Output every line of the entries from the line containing "shipping: 34.00 -> none" through the last, exactly, with no other content.

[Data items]
*-*-*

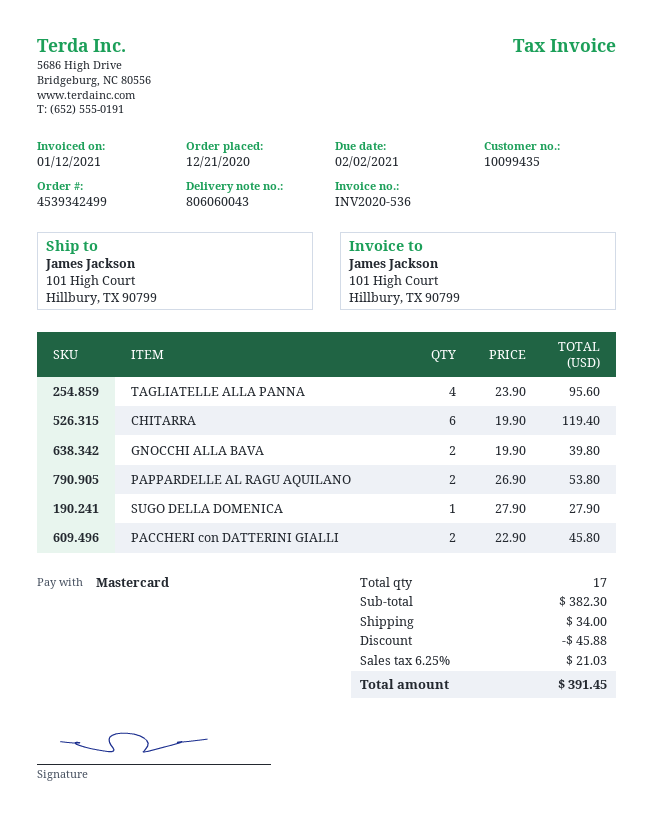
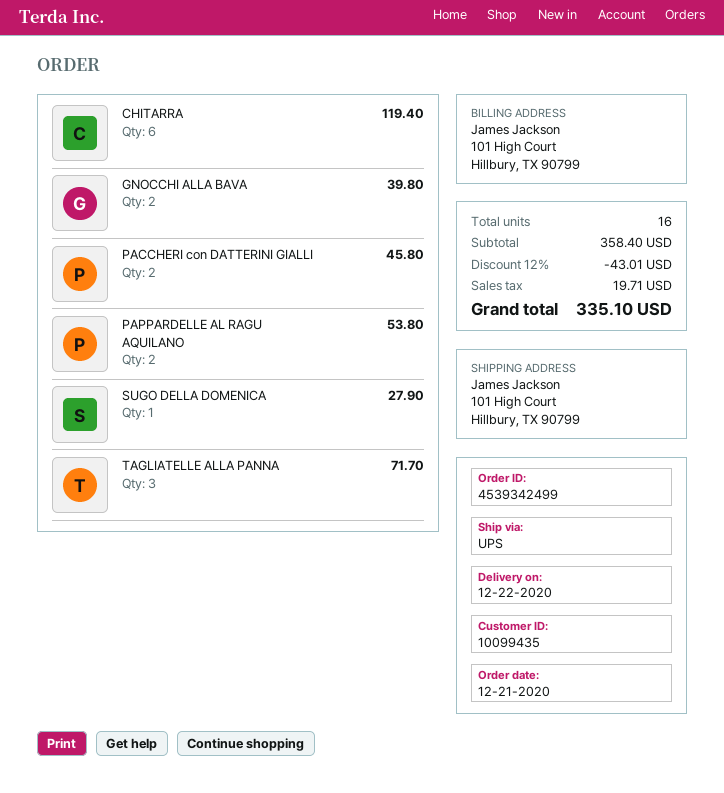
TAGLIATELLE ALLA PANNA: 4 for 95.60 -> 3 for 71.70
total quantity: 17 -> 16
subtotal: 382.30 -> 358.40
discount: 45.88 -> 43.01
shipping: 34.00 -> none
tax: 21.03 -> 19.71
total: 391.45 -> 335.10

*-*-*

- Reply -
shipping: 34.00 -> none
tax: 21.03 -> 19.71
total: 391.45 -> 335.10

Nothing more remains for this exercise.